Blazing Fast via Compilation
json-logic-engine
has support for logic compilation which greatly enhances run-time performance of your logic. In a number of (simpler) cases, it can get rather close to native performance. Additionally, as of v2.0.0
, the interpreter has an optimizer that can cache the execution plan of the logic if re-used, improving interpreted performance without the need for compilation.
Running many iterations of json-logic-js
's test suite, we can observe stark performance differences between the built versions of the json-logic-engine
against json-logic-js
.
> node test.js
json-logic-js: 5.301s
le interpreted: 4.231s
le interpreted (optimized): 1.076s
le built: 405.174ms
le async interpreted: 3.460s
le async built: 1.625s
This comparison is not fair though, as the compilation mechanism is able to evaluate whether a particular branch is deterministic & pre-compute portions of the logic in advance. Running a different test suite that can't be pre-computed yields:
> node test.js
json-logic-js: 311.164ms
le interpreted: 209.264ms
le interpreted (optimized): 46.326ms
le built: 14.925ms
le async interpreted: 102.204ms
le async built: 53.067ms
Additionally, the compilation mechanism allows the asynchronous version of the engine to perform quite well against its interpreted counter-part.

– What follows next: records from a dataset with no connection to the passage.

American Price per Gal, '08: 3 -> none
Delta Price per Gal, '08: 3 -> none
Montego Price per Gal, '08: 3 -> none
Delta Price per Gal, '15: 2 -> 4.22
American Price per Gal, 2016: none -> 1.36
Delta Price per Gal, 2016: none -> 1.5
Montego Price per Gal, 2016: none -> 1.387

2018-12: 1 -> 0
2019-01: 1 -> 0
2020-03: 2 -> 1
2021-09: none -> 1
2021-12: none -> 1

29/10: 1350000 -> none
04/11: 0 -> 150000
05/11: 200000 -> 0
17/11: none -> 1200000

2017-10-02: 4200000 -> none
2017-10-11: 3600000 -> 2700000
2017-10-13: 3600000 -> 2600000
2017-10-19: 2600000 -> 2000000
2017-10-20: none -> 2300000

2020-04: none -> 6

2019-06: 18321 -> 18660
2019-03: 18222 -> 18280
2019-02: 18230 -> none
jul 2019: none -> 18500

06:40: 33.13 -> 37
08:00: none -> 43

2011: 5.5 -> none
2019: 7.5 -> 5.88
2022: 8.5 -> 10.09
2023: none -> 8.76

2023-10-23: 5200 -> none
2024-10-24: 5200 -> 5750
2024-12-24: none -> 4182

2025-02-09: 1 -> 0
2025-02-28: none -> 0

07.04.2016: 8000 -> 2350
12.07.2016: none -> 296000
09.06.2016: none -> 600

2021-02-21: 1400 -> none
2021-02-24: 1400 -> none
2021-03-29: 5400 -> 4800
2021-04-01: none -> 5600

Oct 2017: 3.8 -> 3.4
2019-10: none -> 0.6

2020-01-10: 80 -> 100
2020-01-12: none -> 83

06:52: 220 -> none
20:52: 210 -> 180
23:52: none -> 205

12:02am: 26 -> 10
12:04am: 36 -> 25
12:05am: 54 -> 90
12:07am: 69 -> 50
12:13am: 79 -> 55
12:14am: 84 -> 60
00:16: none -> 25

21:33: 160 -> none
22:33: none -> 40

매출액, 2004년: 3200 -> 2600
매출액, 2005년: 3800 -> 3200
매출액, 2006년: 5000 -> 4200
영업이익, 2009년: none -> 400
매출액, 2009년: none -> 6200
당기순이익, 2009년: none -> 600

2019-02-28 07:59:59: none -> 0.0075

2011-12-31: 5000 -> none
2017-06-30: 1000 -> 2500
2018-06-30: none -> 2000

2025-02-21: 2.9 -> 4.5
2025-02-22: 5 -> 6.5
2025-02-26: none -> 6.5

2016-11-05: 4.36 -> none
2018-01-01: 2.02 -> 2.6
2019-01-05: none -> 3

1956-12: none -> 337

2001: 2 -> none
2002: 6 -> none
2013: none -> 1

> node perf.js & node perf2.js
interpreted: 8.132s
interpreted (optimized): 469.801ms
built: 128.023ms
Comparing the engine against an alternative library like json-rules-engine
,
{
any: [{
all: [{
fact: 'gameDuration',
operator: 'equal',
value: 40
}, {
fact: 'personalFoulCount',
operator: 'greaterThanInclusive',
value: 5
}]
}, {
all: [{
fact: 'gameDuration',
operator: 'equal',
value: 48
}, {
fact: 'personalFoulCount',
operator: 'greaterThanInclusive',
value: 6
}]
}]
}
vs
{
or: [
{
and: [{
'===': [40, { val: 'gameDuration' }]
}, {
'>=': [{ val: 'personalFoulCount' }, 5]
}]
},
{
and: [{
'===': [48, { val: 'gameDuration' }]
}, {
'>=': [{ val: 'personalFoulCount' }, 6]
}]
}
]
}
The performance difference is significant:
> node rules.js
json-logic-engine: 53.452ms
json-rules-engine: 8.801s
To use this feature, you merely have to call:
const func = engine.build(logic)
And invoke func
with the data you'd like to run it with.